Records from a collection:
--------------------------------

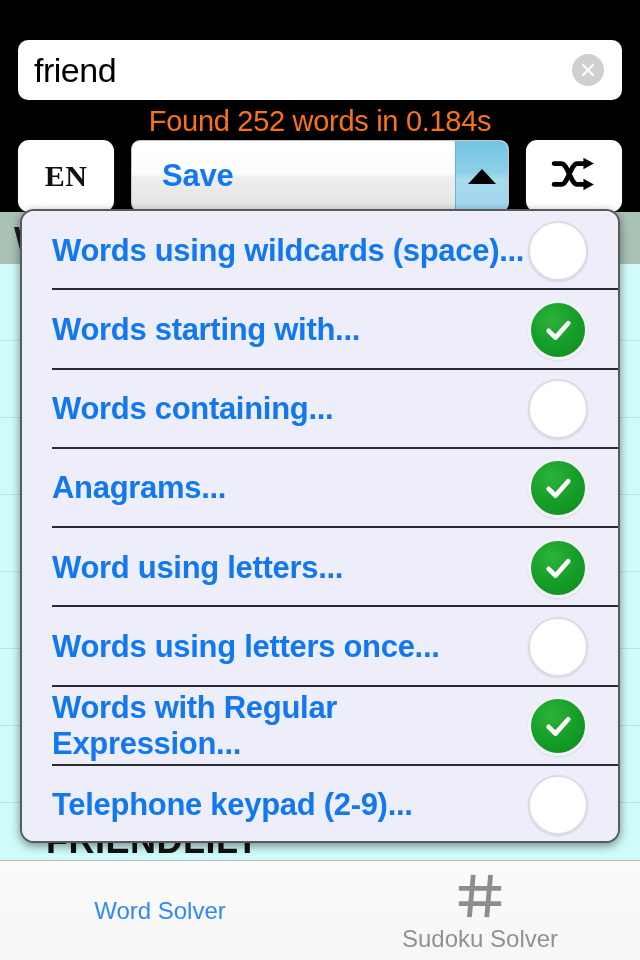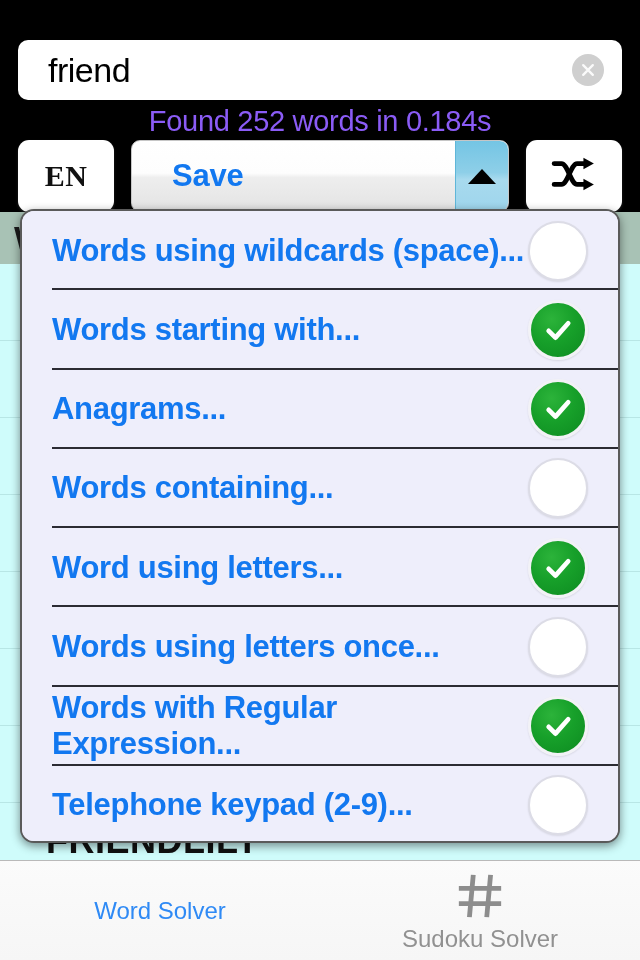--- a/index.html
+++ b/index.html
@@ -33,33 +33,33 @@
 
   
   .searchwrap{
     position:absolute; left:18px; top:40px; width:604px; height:60px;
   }
   .searchfield{
     width:100%; height:100%; background:#fff; border-radius:10px;
     position:relative; display:flex; align-items:center;
   }
   .search-text{
-    margin-left:30px; font-size:34px; color:#000; letter-spacing:-0.5px;
+    margin-left:16px; font-size:34px; color:#000; letter-spacing:-0.5px;
     line-height:40px;
   }
   .clear-btn{
     position:absolute; right:18px; top:50%; transform:translateY(-50%);
     width:32px; height:32px; border-radius:50%; background:#cfcfcf;
     display:flex; align-items:center; justify-content:center;
   }
 
   
   .found-label{
     position:absolute; left:0; right:0; top:104px; text-align:center;
-    color:#8b5cf6; font-size:29px; line-height:34px; letter-spacing:-0.3px;
+    color:#f97316; font-size:29px; line-height:34px; letter-spacing:-0.3px;
   }
 
   
   .toolbar{ position:absolute; left:0; top:140px; width:640px; height:72px; }
   .tb-btn{
     position:absolute; top:0; height:72px; background:#fff; border-radius:11px;
     display:flex; align-items:center; justify-content:center;
     box-shadow:0 2px 3px rgba(255,255,255,0.12);
   }
   .tb-en{ left:18px; width:96px;font-family:Liberation Serif, serif; }
@@ -67,21 +67,21 @@
   .tb-shuffle{ right:18px; width:96px; }
 
   .savebtn{
     position:absolute; left:131px; top:0; width:378px; height:72px;
     border-radius:9px; overflow:hidden;
     background:linear-gradient(to bottom,#ffffff 0%,#fdfdfd 46%,#eeeeee 52%,#e3e3e3 100%);
     border:1px solid #c6c6c6;
     display:flex; align-items:center;
   }
   .savebtn-label{
-    margin-left:40px; font-size:31px; font-weight:700; color:#1278f0;
+    margin-left:30px; font-size:31px; font-weight:700; color:#1278f0;
     letter-spacing:-0.2px;
   }
   .savebtn-arrow{
     position:absolute; right:0; top:0; width:53px; height:100%;
     background:linear-gradient(to bottom,#74c5e4 0%,#8ecfe8 45%,#a8daee 55%,#9ed5ec 100%);
     border-left:1px solid #5fb6d8;
     border-radius:0 8px 8px 0;
     display:flex; align-items:center; justify-content:center;
   }
   .caret-up{
@@ -234,40 +234,40 @@
         <span class="check">
             <svg viewBox="0 0 40 40" width="34" height="34">
               <path d="M9 21 L17 29 L32 12" stroke="#fff" stroke-width="5.5" fill="none" stroke-linecap="round" stroke-linejoin="round"></path>
             </svg>
           </span>
       </span>
       <span class="sep"></span>
     </div>
 
     <div class="menu-row">
+      <span class="menu-label">Words containing...</span>
+      <span class="toggle off">
+        
+      </span>
+      <span class="sep"></span>
+    </div>
+
+    <div class="menu-row">
       <span class="menu-label">Anagrams...</span>
       <span class="toggle on">
         <span class="check">
             <svg viewBox="0 0 40 40" width="34" height="34">
               <path d="M9 21 L17 29 L32 12" stroke="#fff" stroke-width="5.5" fill="none" stroke-linecap="round" stroke-linejoin="round"></path>
             </svg>
           </span>
       </span>
       <span class="sep"></span>
     </div>
 
     <div class="menu-row">
-      <span class="menu-label">Words containing...</span>
-      <span class="toggle off">
-        
-      </span>
-      <span class="sep"></span>
-    </div>
-
-    <div class="menu-row">
       <span class="menu-label">Word using letters...</span>
       <span class="toggle on">
         <span class="check">
             <svg viewBox="0 0 40 40" width="34" height="34">
               <path d="M9 21 L17 29 L32 12" stroke="#fff" stroke-width="5.5" fill="none" stroke-linecap="round" stroke-linejoin="round"></path>
             </svg>
           </span>
       </span>
       <span class="sep"></span>
     </div>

--------------------------------

> _Task instructions_: Return all lines from the entries that contain the string "background".

> _Exercise result_:
     width:100%; height:100%; background:#fff; border-radius:10px;
     width:32px; height:32px; border-radius:50%; background:#cfcfcf;
     position:absolute; top:0; height:72px; background:#fff; border-radius:11px;
     background:linear-gradient(to bottom,#ffffff 0%,#fdfdfd 46%,#eeeeee 52%,#e3e3e3 100%);
     background:linear-gradient(to bottom,#74c5e4 0%,#8ecfe8 45%,#a8daee 55%,#9ed5ec 100%);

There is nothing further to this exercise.